Revision tracking records:
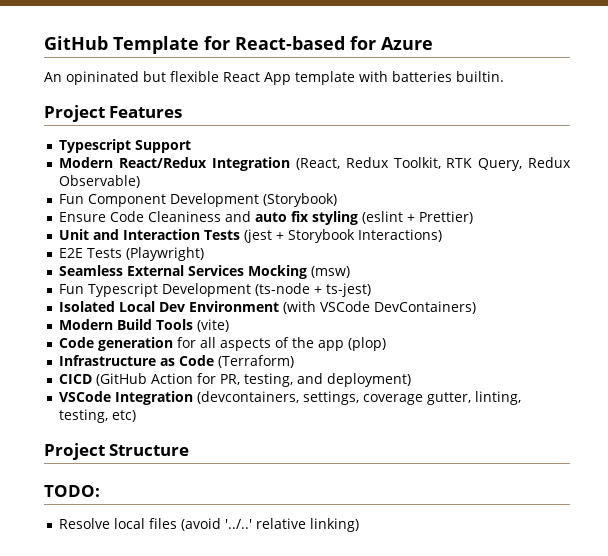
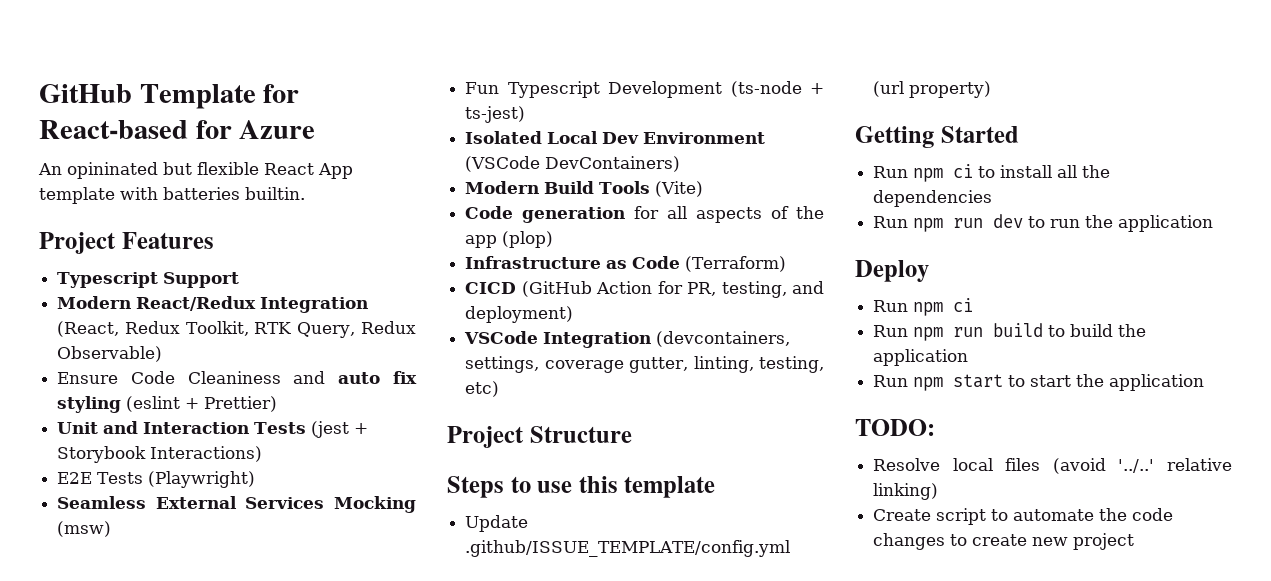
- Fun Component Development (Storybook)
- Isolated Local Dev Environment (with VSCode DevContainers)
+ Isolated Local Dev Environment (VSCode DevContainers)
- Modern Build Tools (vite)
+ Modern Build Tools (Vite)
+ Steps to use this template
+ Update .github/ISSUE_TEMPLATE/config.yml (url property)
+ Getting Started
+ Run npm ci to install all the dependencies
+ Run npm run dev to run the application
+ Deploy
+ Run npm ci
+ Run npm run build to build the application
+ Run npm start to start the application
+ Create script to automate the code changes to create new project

EXERCISE REQUIREMENTS:
Look for the string "Environment" in the entries above. Copy every line that has it.

RESPONSE TO THE EXERCISE:
- Isolated Local Dev Environment (with VSCode DevContainers)
+ Isolated Local Dev Environment (VSCode DevContainers)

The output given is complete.